Aim of the exercise
Take the line that contains "Distribution Adjustments, 11/30/2018: 0" and every line below it to the end of the entries, and give them again exactly, leaving out any pictures.

Task input
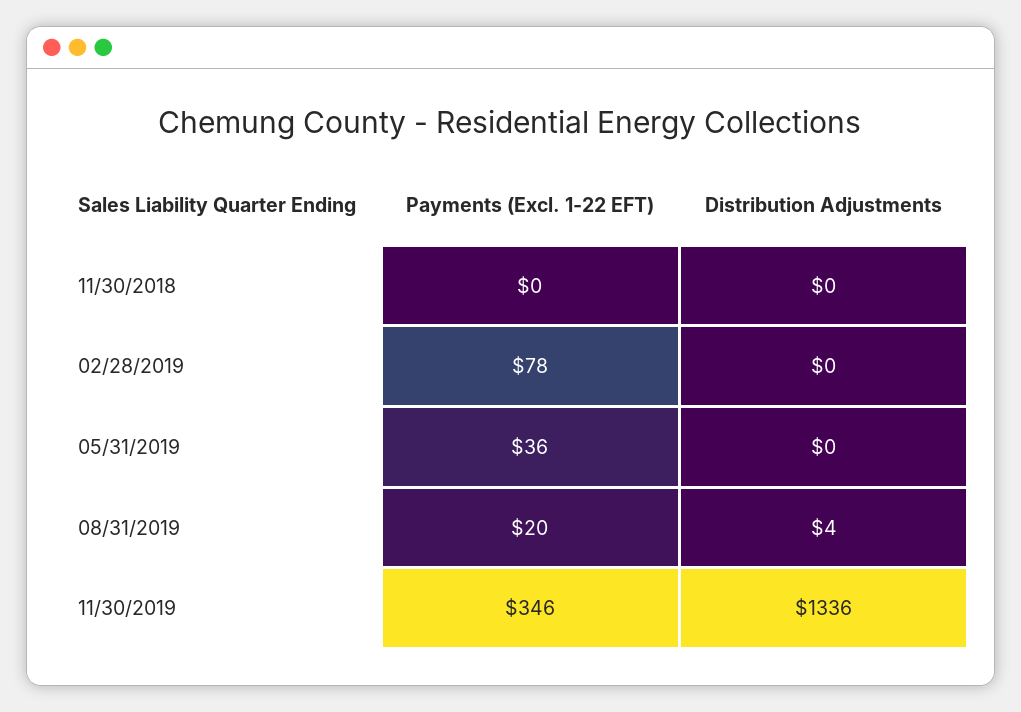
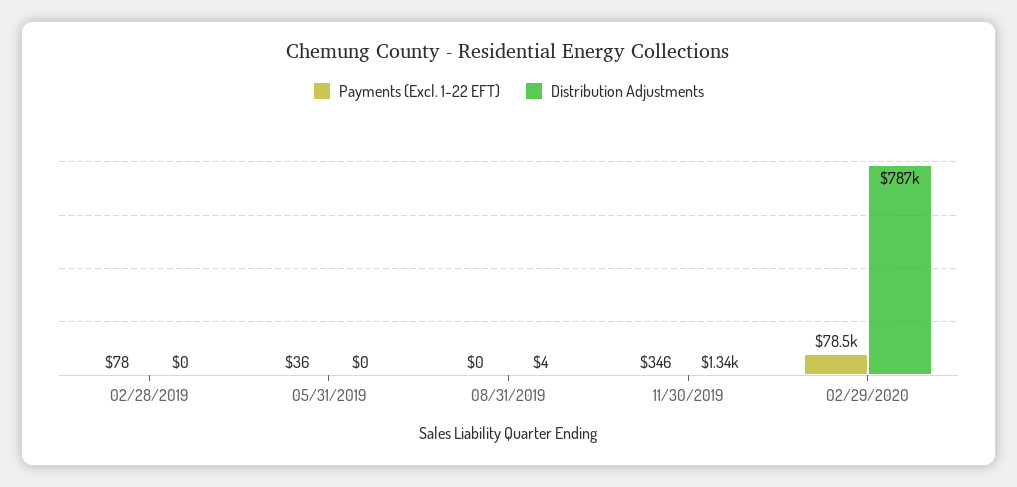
Payments (Excl. 1-22 EFT), 11/30/2018: 0 -> none
Distribution Adjustments, 11/30/2018: 0 -> none
Payments (Excl. 1-22 EFT), 08/31/2019: 20 -> 0
Payments (Excl. 1-22 EFT), 02/29/2020: none -> 78500
Distribution Adjustments, 02/29/2020: none -> 787000

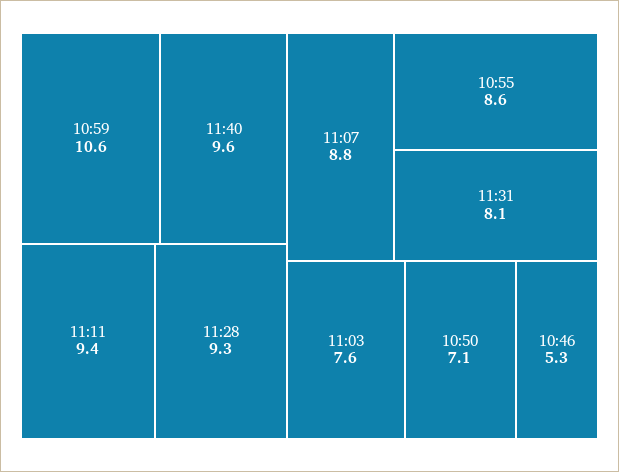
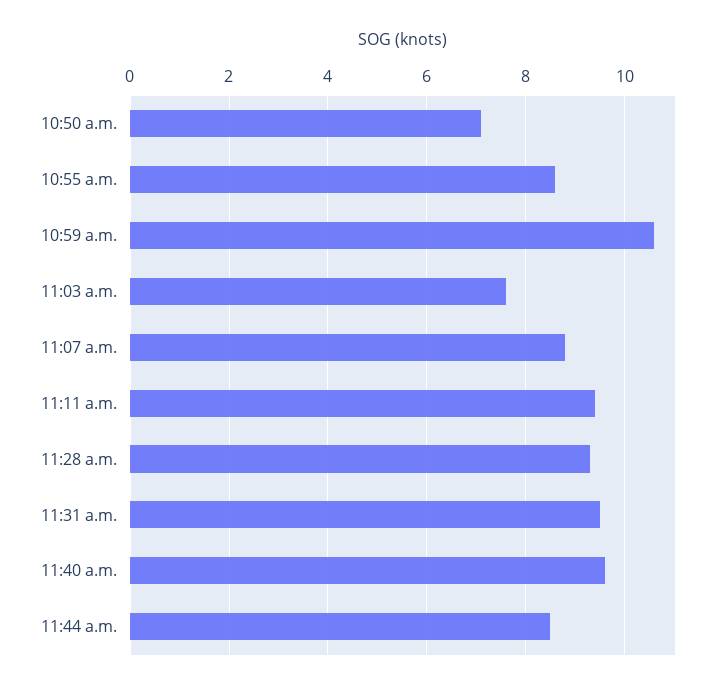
11:31: 8.1 -> 9.5
10:46: 5.3 -> none
11:44 a.m.: none -> 8.5

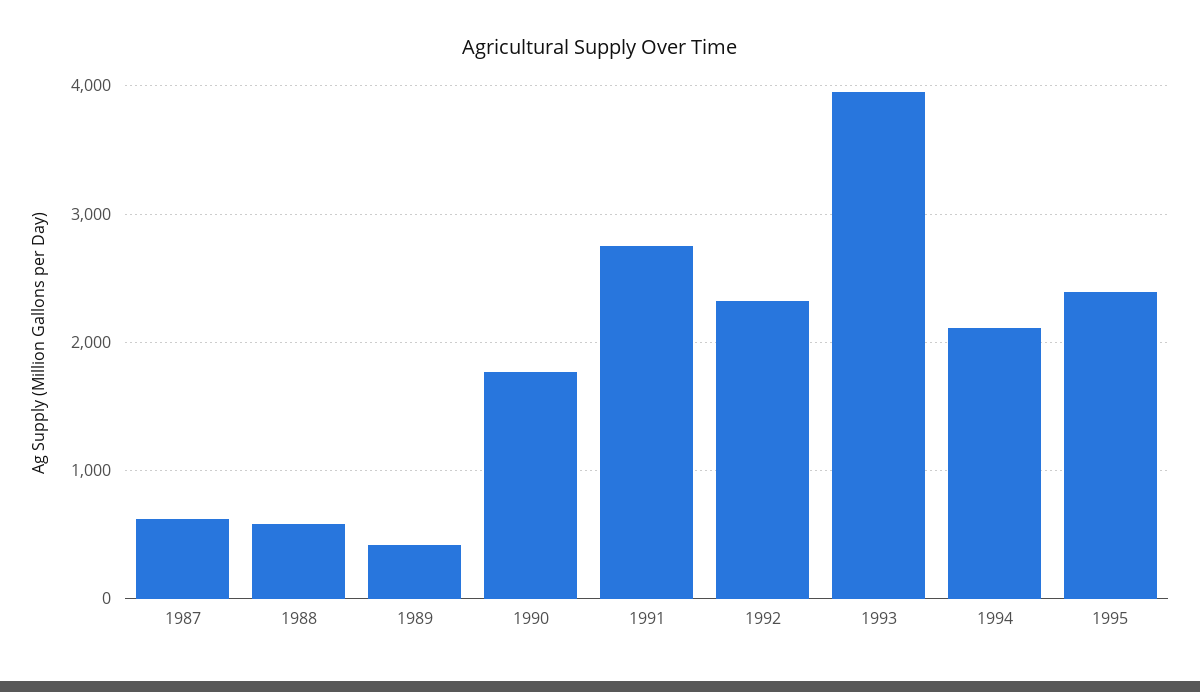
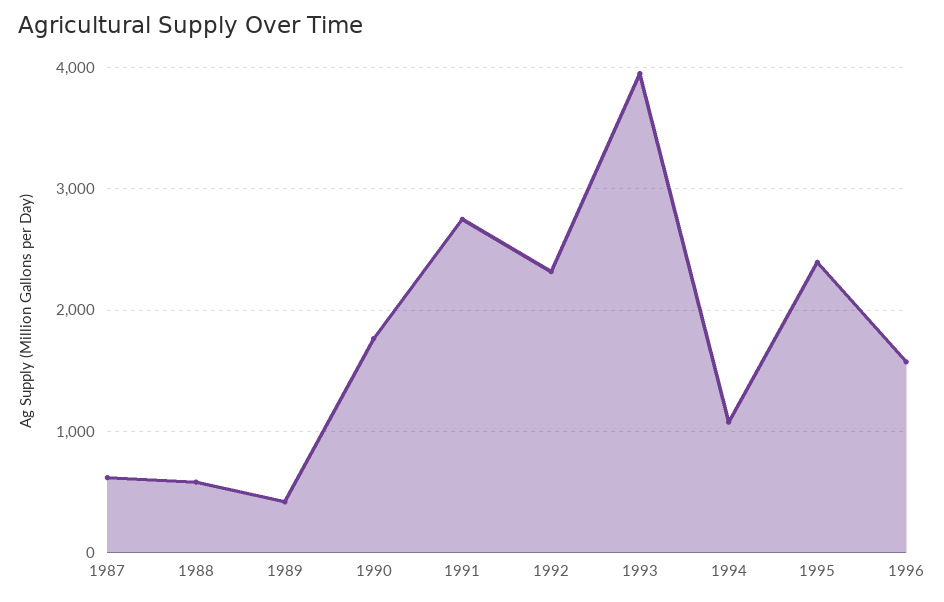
1994: 2100 -> 1100
1996: none -> 1600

Solution for this exercise
Distribution Adjustments, 11/30/2018: 0 -> none
Payments (Excl. 1-22 EFT), 08/31/2019: 20 -> 0
Payments (Excl. 1-22 EFT), 02/29/2020: none -> 78500
Distribution Adjustments, 02/29/2020: none -> 787000

11:31: 8.1 -> 9.5
10:46: 5.3 -> none
11:44 a.m.: none -> 8.5

1994: 2100 -> 1100
1996: none -> 1600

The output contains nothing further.